When this thread relied on abstract terms only to describe EasyBreathe's "natural" pressure variations, that qualitative description left almost no reason to have an EPR=off ("CPAP modality") and EPR=on (intermittent "Bilevel modality"). Once you get to placing those abstract or qualitative terms aside, and work the quantitative end a bit, you're stuck with the realization that: 1) that machine will never alternate positive and negative pressures as the human diaphragm would, 2) it's a positive-pressure template that the system targets by design, and 3) you have to move that positive pressure up and down to mimic human respiration (thus that mimicking fares better with EPR on---since you need some pressure leeway to move those pressures up and down for that natural mimicking act).

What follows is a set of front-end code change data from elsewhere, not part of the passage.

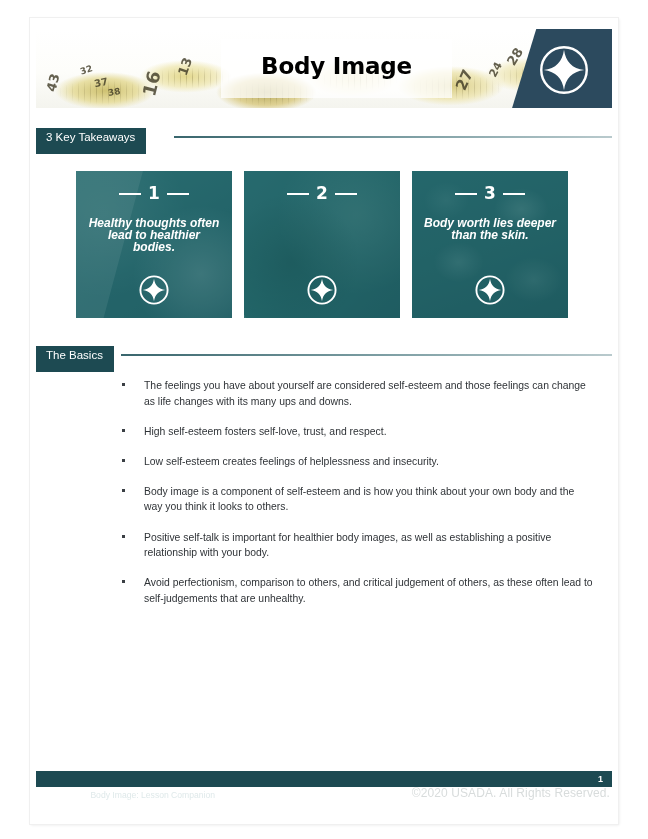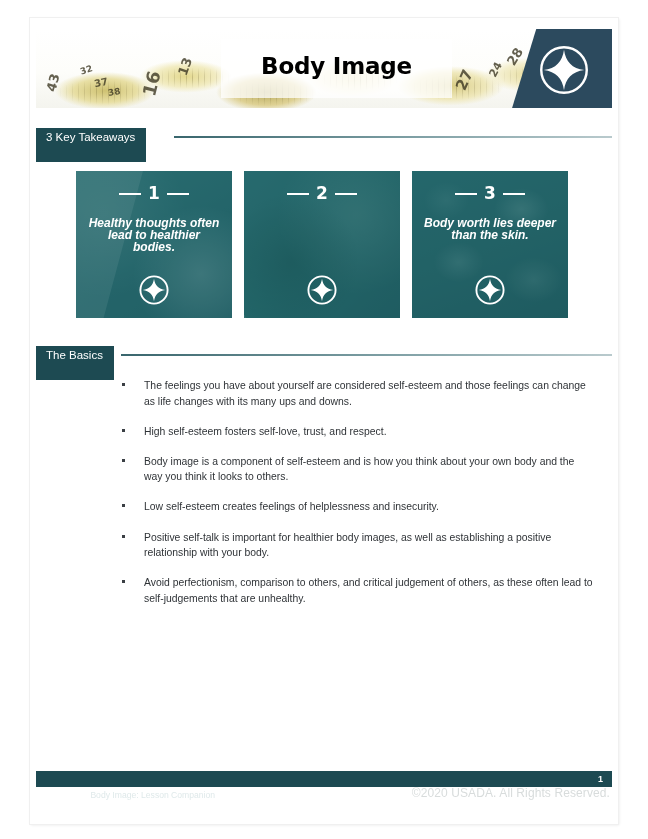--- a/index.html
+++ b/index.html
@@ -121,21 +121,21 @@
   .sec-head {
     position: absolute;
     left: 6px;
     height: 18px;
     width: 576px;
   }
   .sec-chip {
     position: absolute;
     left: 0;
     top: 0;
-    height: 34px;
+    height: 26px;
     background: #1d4a52;
     color: #ffffff;
     font-size: 11.5px;
     line-height: 18px;
     padding: 0 11px 0 10px;
     white-space: nowrap;
     box-sizing: border-box;
   }
   .sec-rule {
     position: absolute;
@@ -396,25 +396,25 @@
     <div class="bullet-row">
       <span class="bullet-dot"></span>
       <span class="bullet-text">The feelings you have about yourself are considered self-esteem and those feelings can change as life changes with its many ups and downs.</span>
     </div>
     <div class="bullet-row">
       <span class="bullet-dot"></span>
       <span class="bullet-text">High self-esteem fosters self-love, trust, and respect.</span>
     </div>
     <div class="bullet-row">
       <span class="bullet-dot"></span>
+      <span class="bullet-text">Low self-esteem creates feelings of helplessness and insecurity.</span>
+    </div>
+    <div class="bullet-row">
+      <span class="bullet-dot"></span>
       <span class="bullet-text">Body image is a component of self-esteem and is how you think about your own body and the way you think it looks to others.</span>
-    </div>
-    <div class="bullet-row">
-      <span class="bullet-dot"></span>
-      <span class="bullet-text">Low self-esteem creates feelings of helplessness and insecurity.</span>
     </div>
     <div class="bullet-row">
       <span class="bullet-dot"></span>
       <span class="bullet-text">Positive self-talk is important for healthier body images, as well as establishing a positive relationship with your body.</span>
     </div>
     <div class="bullet-row">
       <span class="bullet-dot"></span>
       <span class="bullet-text">Avoid perfectionism, comparison to others, and critical judgement of others, as these often lead to self-judgements that are unhealthy.</span>
     </div>
   </div>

The best that machine's design can do with BiLevel disabled (EPR=off) is probably to work on that front-edge expiratory pressure transition by: 1) avoiding additive pressure spikes (via a more tightly controlled servo loop in the time domain), and/or briefly drop the pressure during that front-edge of the human inhale-to-exhale transition. That last technique is what patented C-Flex does. There may or may not be room for a patent-infringement in court if Resmed employs that softening during that same leading-edge transition...
But making the curve nice and gradual during BiLevel or EPR=on moments, is a more difficult patent-infringement beef IMO. That's why I initially thought that Resmed may have reserved all EasyBreathe techniques (except a tightly-controlled servo loop) strictly for BiLevel modality. Regardless, they may very well be softening that same leading-edge expiratory transition in CPAP mode as Respironics does---only better perhaps.